最初に目が向いたのは、銀の髪。続いて、翠の眼。
珍しい色だ。と思っている内に女はどんどん近付いてくる。
「大丈夫ですか?」
「……お前は…」
「ああ、失礼しました。オレは獄寺。このスラム街に住んでます」
「スラム…街……」
「ええ。路地裏で倒れているあなたを見つけて、オレの家まで運んで…怪我をしているようでしたので手当をさせて頂きました」
「………」
少年はぼんやりとしながら聞いている。獄寺は更に声を掛ける。
「あなたの名前を、教えて頂いてもよろしいですか?」
「…リボーン……」
「リボーンさん。ですね。
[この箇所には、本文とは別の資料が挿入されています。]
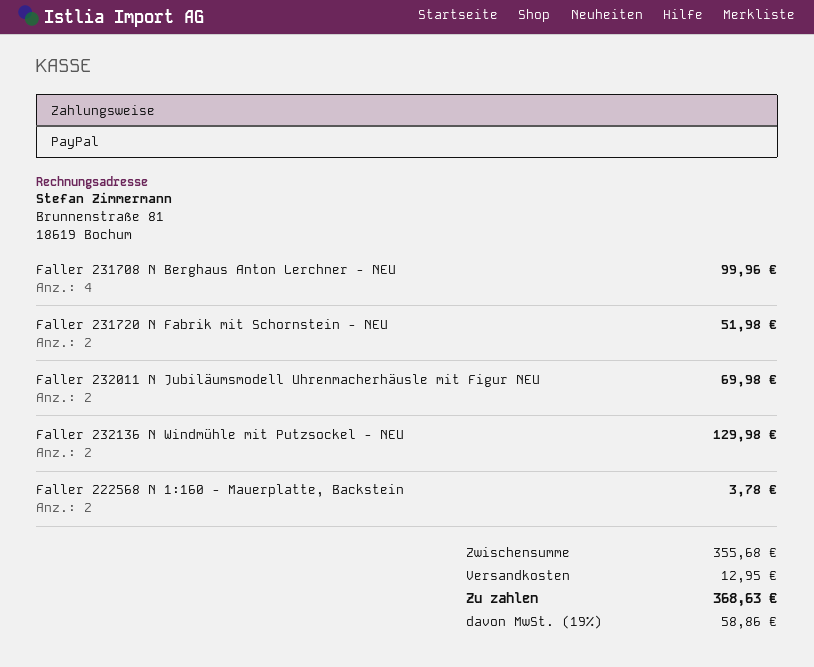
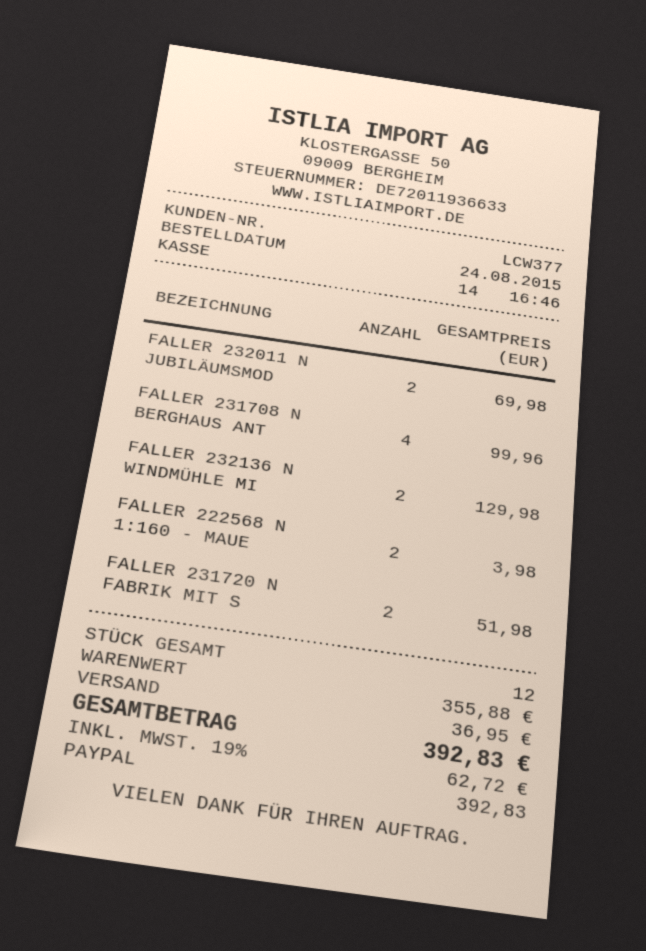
Faller 222568 N 1:160 - Mauerplatte, Backstein: 2 for 3.78 -> 2 for 3.98
subtotal: 355.68 -> 355.88
shipping: 12.95 -> 36.95
tax: 19% = 58.86 -> 19% = 62.72
total: 368.63 -> 392.83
…リボーンさんは何故あそこにいたんですか?」
「なぜ…?」
聞かれて、初めて少年は気付いた。
自分の中に、名前以外の何もないことに。
「…わからない」
「…わからない?」
「オレは…誰だ……?」
「…それって…記憶がない…って、ことですか?」
「………」
無言で自分の手のひらを見つめる少年に、獄寺は優しく声を掛ける。
「…起きたてで、頭の中が混乱しているだけかも知れません。大丈夫です。オレはあなたの味方です」
「………」
「お腹空いてないですか?スープを作ったんです。持ってきますね」
獄寺はそう言って、退室した。
一人になり、リボーンは考える。自分のことを。
けれど何も思い出せない。
リボーンはベッド近くにある机の上に置かれた帽子が、自分のものであることすら分からなかった。